*** Begin section ***

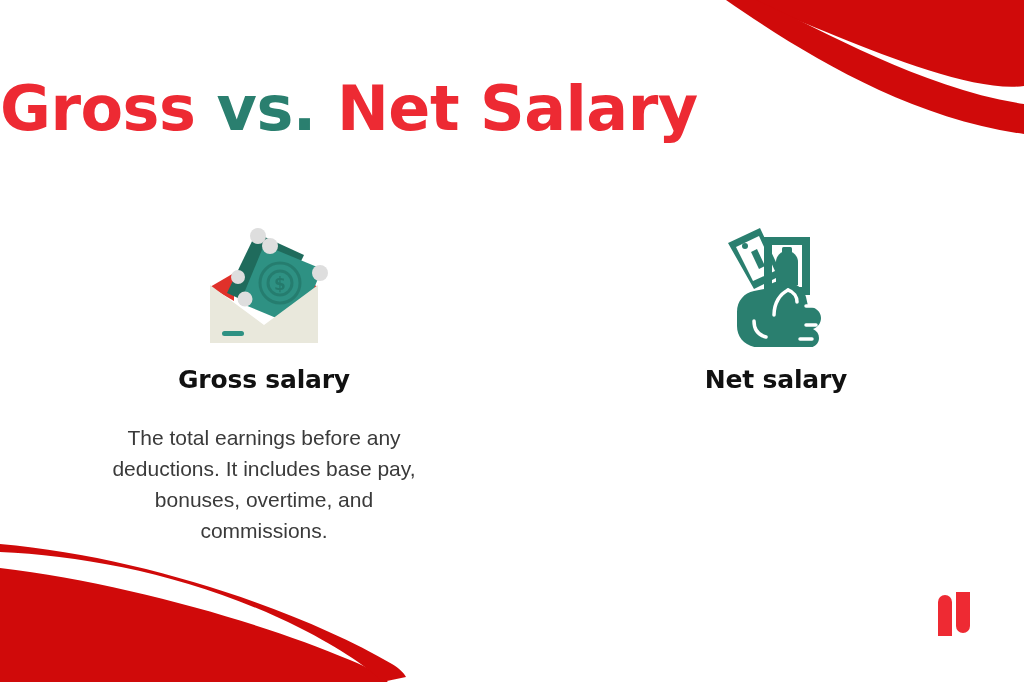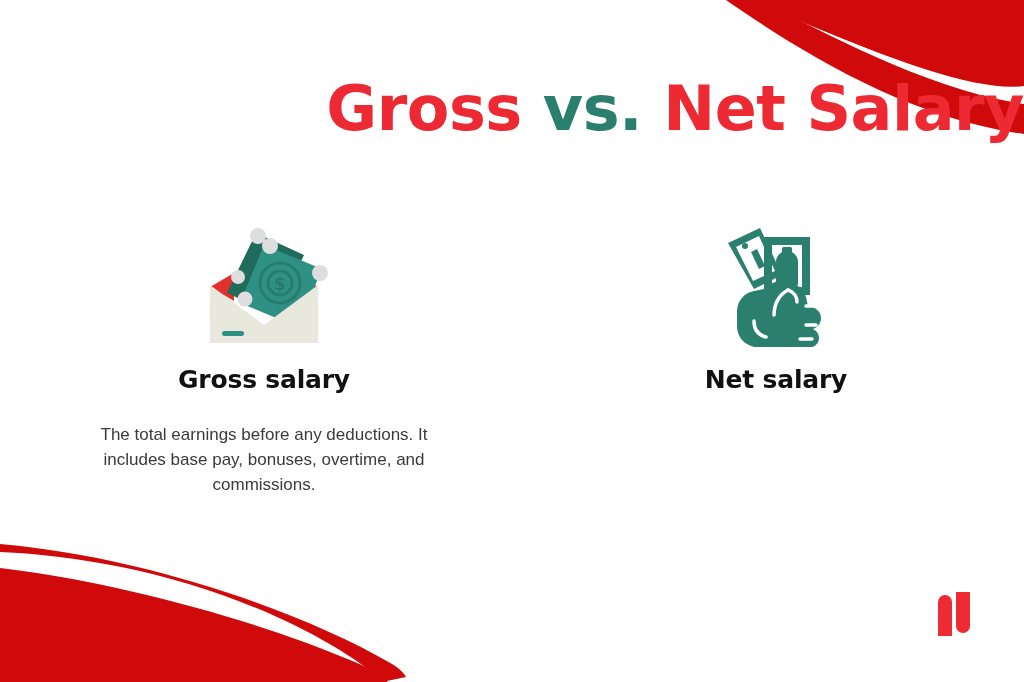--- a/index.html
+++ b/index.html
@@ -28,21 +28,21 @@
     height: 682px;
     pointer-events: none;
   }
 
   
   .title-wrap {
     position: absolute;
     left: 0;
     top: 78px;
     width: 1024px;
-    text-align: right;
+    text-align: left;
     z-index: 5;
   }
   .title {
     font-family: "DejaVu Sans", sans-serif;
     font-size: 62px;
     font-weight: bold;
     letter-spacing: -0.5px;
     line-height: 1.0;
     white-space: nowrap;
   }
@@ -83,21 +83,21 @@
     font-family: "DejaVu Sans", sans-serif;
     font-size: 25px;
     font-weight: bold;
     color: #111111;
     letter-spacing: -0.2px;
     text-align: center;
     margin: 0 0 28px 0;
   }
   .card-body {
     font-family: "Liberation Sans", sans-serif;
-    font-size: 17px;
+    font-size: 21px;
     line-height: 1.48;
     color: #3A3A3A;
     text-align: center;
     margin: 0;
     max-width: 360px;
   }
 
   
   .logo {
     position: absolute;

*** End section ***
*** Begin section ***

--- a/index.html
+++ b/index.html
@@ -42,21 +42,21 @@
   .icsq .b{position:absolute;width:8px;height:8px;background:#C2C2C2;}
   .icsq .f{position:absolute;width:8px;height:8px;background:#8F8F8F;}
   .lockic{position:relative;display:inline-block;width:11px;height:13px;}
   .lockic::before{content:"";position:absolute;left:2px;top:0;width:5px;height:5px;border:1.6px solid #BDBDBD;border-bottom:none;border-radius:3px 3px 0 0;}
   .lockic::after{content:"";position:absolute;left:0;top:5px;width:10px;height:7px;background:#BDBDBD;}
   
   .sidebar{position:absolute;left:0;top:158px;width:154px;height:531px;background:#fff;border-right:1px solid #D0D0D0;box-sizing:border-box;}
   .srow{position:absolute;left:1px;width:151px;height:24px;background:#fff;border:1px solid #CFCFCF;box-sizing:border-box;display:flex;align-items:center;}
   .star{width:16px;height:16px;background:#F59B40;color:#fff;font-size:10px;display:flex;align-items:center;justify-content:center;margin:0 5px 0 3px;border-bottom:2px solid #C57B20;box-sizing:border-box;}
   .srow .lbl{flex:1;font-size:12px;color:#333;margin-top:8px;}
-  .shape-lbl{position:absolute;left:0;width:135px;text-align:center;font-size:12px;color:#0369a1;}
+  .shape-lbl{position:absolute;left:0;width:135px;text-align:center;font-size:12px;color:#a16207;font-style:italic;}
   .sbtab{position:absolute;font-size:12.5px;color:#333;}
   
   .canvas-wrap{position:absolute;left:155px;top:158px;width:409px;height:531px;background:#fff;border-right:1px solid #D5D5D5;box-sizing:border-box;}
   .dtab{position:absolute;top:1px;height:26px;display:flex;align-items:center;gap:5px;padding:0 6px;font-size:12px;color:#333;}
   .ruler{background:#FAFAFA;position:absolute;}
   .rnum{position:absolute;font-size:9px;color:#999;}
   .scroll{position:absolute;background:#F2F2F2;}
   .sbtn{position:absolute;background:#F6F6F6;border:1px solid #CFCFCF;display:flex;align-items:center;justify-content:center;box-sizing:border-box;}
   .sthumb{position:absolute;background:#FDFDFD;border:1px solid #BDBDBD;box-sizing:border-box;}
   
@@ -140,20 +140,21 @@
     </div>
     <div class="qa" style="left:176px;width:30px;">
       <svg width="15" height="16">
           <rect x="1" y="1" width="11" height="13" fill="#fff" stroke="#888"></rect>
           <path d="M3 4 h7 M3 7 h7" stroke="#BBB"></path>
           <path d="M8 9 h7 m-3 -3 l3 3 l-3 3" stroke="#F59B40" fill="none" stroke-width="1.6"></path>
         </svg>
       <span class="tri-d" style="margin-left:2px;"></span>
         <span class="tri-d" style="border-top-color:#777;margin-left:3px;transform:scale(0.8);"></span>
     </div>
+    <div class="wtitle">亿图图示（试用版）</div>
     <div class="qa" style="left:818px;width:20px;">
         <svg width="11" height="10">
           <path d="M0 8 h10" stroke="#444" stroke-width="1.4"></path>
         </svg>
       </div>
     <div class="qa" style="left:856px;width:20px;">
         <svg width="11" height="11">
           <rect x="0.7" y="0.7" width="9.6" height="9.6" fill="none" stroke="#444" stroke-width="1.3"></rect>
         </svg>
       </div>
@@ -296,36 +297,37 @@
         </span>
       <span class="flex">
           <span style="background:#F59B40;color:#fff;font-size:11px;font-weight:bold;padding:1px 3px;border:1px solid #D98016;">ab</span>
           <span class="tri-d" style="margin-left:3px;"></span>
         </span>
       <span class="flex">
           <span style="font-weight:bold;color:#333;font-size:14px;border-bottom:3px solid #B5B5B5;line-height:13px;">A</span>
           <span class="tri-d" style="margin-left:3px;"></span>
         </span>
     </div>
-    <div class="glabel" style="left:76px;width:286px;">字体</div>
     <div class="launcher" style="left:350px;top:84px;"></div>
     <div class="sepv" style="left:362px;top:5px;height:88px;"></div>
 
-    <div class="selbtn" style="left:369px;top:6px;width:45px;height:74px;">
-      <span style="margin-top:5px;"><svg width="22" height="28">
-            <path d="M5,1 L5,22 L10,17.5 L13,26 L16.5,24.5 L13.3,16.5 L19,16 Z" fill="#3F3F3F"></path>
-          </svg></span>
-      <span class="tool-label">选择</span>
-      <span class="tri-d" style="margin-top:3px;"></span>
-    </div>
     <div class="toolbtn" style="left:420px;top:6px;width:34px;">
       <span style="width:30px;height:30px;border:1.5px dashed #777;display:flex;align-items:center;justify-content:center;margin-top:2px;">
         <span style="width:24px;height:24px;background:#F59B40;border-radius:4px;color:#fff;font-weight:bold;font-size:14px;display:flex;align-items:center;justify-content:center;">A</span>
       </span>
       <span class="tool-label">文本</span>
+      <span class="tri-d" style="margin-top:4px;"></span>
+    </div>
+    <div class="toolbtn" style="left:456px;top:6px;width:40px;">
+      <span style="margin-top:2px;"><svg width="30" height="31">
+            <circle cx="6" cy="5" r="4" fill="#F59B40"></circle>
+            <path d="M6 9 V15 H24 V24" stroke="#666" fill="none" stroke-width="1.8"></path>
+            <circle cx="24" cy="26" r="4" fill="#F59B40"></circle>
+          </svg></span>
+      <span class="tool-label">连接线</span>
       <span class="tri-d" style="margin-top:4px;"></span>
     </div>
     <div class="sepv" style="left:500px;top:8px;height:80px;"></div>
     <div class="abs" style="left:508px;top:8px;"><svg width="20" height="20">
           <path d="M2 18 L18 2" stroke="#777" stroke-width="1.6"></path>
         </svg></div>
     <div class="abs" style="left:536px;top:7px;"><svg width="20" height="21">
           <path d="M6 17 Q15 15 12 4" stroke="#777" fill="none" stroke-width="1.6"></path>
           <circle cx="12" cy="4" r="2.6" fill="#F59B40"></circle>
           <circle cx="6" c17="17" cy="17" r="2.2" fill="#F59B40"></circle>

*** End section ***
*** Begin section ***

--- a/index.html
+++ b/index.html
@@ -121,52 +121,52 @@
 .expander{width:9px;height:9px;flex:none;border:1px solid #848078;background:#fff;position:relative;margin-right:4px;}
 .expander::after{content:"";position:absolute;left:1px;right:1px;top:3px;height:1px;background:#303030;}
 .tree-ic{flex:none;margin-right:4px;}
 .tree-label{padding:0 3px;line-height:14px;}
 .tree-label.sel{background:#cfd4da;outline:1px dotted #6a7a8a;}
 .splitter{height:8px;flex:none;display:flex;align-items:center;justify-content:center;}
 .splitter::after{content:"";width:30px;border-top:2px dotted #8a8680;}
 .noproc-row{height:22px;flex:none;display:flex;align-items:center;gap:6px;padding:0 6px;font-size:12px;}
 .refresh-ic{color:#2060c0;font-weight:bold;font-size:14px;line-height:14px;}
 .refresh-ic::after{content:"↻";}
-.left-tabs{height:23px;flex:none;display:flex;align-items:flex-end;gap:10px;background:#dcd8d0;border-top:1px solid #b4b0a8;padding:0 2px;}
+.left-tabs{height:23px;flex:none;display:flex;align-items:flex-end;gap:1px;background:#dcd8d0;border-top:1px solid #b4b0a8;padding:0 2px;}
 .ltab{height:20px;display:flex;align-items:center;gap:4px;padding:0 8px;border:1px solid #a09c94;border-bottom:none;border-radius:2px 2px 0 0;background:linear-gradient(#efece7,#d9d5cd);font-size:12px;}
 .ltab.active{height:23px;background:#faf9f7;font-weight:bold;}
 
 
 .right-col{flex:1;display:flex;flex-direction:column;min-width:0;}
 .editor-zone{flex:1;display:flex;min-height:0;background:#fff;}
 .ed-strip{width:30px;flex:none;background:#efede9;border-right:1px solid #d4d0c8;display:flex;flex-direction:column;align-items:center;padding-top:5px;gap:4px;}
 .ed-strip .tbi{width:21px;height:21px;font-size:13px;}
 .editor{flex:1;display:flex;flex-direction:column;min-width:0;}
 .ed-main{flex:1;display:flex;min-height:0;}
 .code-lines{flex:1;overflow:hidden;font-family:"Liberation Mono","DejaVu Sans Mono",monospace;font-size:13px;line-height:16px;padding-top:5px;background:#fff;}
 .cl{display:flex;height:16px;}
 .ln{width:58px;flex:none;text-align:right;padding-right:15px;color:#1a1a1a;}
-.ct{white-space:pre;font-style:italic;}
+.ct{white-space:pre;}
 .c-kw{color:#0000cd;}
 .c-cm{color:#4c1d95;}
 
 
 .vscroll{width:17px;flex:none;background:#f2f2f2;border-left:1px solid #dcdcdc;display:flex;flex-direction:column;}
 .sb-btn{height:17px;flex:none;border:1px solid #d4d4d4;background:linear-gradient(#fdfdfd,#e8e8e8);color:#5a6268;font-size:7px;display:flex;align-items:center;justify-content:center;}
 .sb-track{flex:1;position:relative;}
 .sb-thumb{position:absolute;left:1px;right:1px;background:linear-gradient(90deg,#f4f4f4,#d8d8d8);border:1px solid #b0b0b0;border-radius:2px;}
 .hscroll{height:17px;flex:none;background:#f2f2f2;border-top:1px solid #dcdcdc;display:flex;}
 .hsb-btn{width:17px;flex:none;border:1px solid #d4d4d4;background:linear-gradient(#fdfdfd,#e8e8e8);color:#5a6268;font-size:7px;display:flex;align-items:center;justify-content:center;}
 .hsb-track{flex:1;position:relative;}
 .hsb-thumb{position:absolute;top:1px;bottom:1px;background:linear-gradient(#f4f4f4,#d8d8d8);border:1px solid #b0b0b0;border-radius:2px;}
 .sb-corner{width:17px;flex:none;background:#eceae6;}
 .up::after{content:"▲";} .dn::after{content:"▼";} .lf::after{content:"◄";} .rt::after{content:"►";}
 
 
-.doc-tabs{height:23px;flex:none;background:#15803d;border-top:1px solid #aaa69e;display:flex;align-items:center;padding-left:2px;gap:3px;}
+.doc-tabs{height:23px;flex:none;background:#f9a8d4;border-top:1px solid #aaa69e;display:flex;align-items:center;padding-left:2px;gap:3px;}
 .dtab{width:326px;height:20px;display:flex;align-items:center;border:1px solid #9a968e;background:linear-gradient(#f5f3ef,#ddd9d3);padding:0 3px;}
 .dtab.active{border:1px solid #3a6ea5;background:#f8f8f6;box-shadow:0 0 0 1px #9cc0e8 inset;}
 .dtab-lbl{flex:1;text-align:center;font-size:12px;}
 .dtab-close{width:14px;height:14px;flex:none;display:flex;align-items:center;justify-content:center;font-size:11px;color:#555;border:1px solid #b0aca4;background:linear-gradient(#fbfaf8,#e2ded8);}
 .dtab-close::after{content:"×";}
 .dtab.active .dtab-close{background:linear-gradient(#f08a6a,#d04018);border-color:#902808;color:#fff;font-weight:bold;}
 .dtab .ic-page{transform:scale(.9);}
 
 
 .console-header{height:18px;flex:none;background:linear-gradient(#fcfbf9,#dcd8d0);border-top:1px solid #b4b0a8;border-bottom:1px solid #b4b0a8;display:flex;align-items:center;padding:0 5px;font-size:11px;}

*** End section ***

WHAT YOU ARE ASKED TO DO:
Look through the material above for the string "expander" and copy each line that has it.

EXPECTED ANSWER:
 .expander{width:9px;height:9px;flex:none;border:1px solid #848078;background:#fff;position:relative;margin-right:4px;}
 .expander::after{content:"";position:absolute;left:1px;right:1px;top:3px;height:1px;background:#303030;}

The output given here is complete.